Directions for this task:
Each record must be written out again exactly. Skip any picture it contains.

Recorded information:
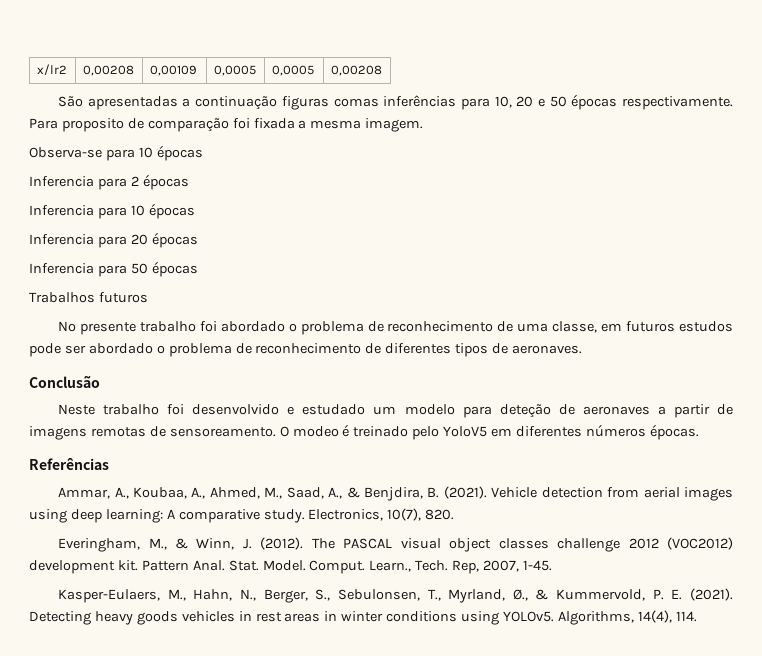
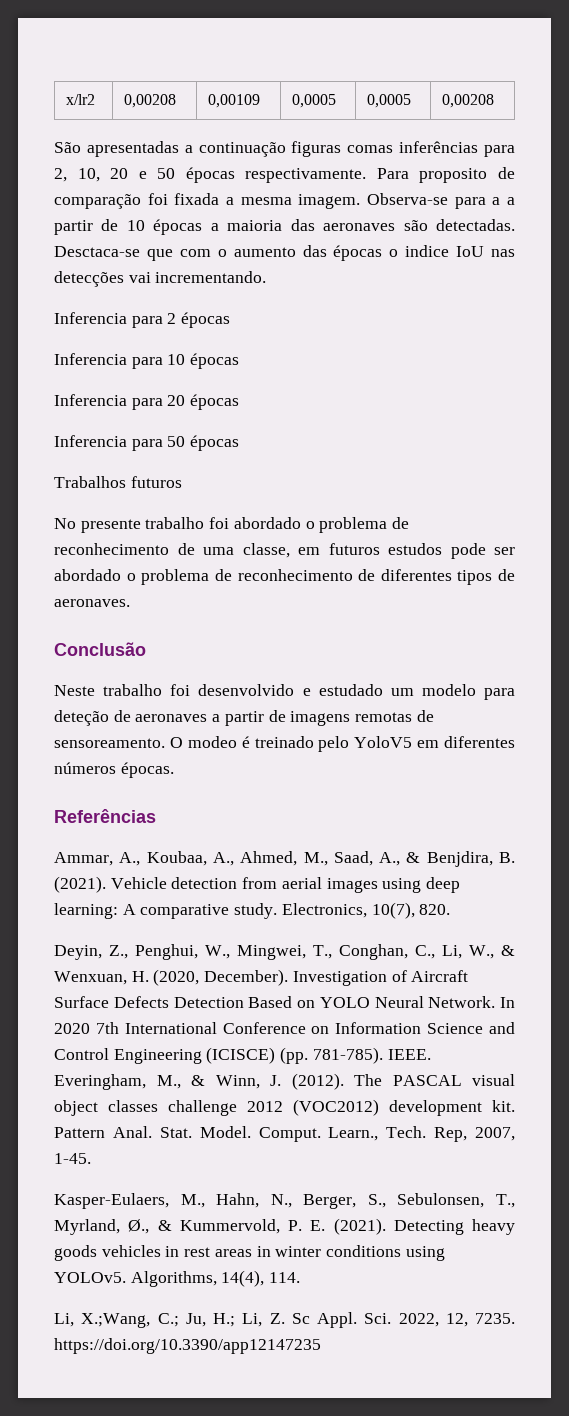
- São apresentadas a continuação figuras comas inferências para 10, 20 e 50 épocas respectivamente.
+ São apresentadas a continuação figuras comas inferências para 2, 10, 20 e 50 épocas respectivamente.
- Para proposito de comparação foi fixada a mesma imagem.
- Observa-se para 10 épocas
+ Para proposito de comparação foi fixada a mesma imagem. Observa-se para a a partir de 10 épocas a maioria das aeronaves são detectadas. Desctaca-se que com o aumento das épocas o indice IoU nas detecções vai incrementando.
+ Deyin, Z., Penghui, W., Mingwei, T., Conghan, C., Li, W., & Wenxuan, H. (2020, December). Investigation of Aircraft Surface Defects Detection Based on YOLO Neural Network. In 2020 7th International Conference on Information Science and Control Engineering (ICISCE) (pp. 781-785). IEEE.
+ Li, X.;Wang, C.; Ju, H.; Li, Z. Sc Appl. Sci. 2022, 12, 7235. https://doi.org/10.3390/app12147235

Task solution:
- São apresentadas a continuação figuras comas inferências para 10, 20 e 50 épocas respectivamente.
+ São apresentadas a continuação figuras comas inferências para 2, 10, 20 e 50 épocas respectivamente.
- Para proposito de comparação foi fixada a mesma imagem.
- Observa-se para 10 épocas
+ Para proposito de comparação foi fixada a mesma imagem. Observa-se para a a partir de 10 épocas a maioria das aeronaves são detectadas. Desctaca-se que com o aumento das épocas o indice IoU nas detecções vai incrementando.
+ Deyin, Z., Penghui, W., Mingwei, T., Conghan, C., Li, W., & Wenxuan, H. (2020, December). Investigation of Aircraft Surface Defects Detection Based on YOLO Neural Network. In 2020 7th International Conference on Information Science and Control Engineering (ICISCE) (pp. 781-785). IEEE.
+ Li, X.;Wang, C.; Ju, H.; Li, Z. Sc Appl. Sci. 2022, 12, 7235. https://doi.org/10.3390/app12147235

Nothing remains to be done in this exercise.